[Provided data — start]
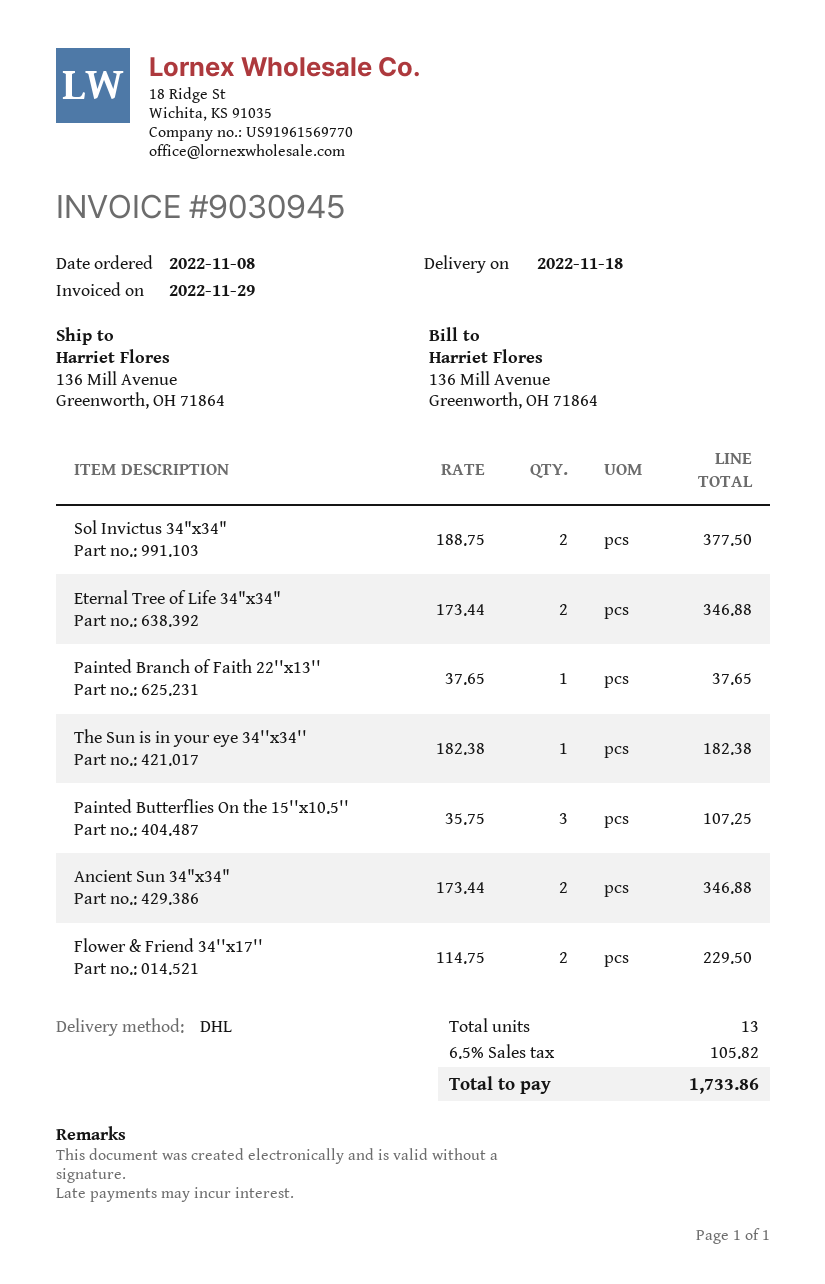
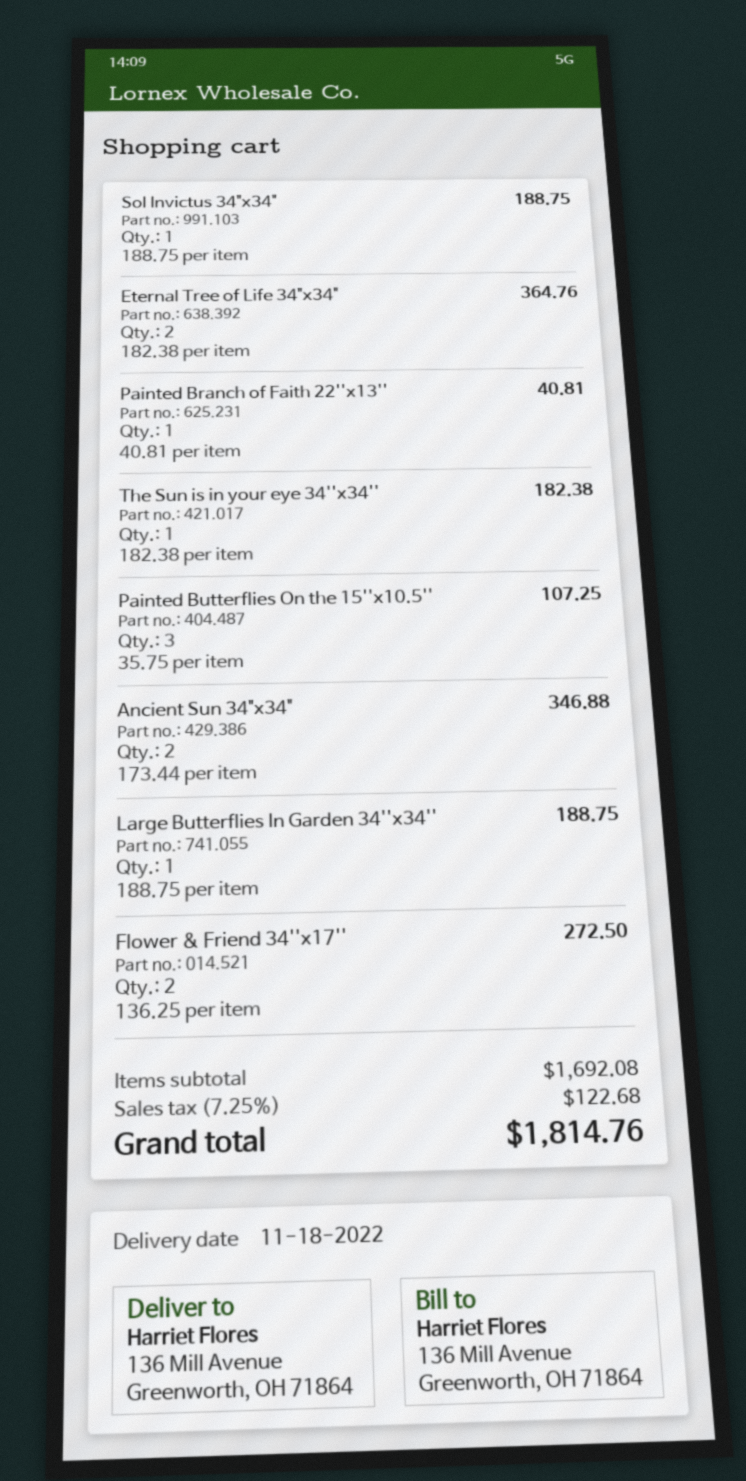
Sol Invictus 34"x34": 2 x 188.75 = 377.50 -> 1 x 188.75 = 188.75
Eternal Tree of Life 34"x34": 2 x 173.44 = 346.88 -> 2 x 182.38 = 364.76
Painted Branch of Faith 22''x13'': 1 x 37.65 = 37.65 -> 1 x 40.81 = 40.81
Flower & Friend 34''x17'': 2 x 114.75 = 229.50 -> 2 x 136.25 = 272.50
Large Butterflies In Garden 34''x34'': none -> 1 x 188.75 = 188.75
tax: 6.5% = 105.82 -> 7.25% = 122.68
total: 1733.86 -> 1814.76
[Provided data — finish]
Where an entry holds a picture, drop it and transcribe everything else exactly.

> [Reply to the exercise]:
Sol Invictus 34"x34": 2 x 188.75 = 377.50 -> 1 x 188.75 = 188.75
Eternal Tree of Life 34"x34": 2 x 173.44 = 346.88 -> 2 x 182.38 = 364.76
Painted Branch of Faith 22''x13'': 1 x 37.65 = 37.65 -> 1 x 40.81 = 40.81
Flower & Friend 34''x17'': 2 x 114.75 = 229.50 -> 2 x 136.25 = 272.50
Large Butterflies In Garden 34''x34'': none -> 1 x 188.75 = 188.75
tax: 6.5% = 105.82 -> 7.25% = 122.68
total: 1733.86 -> 1814.76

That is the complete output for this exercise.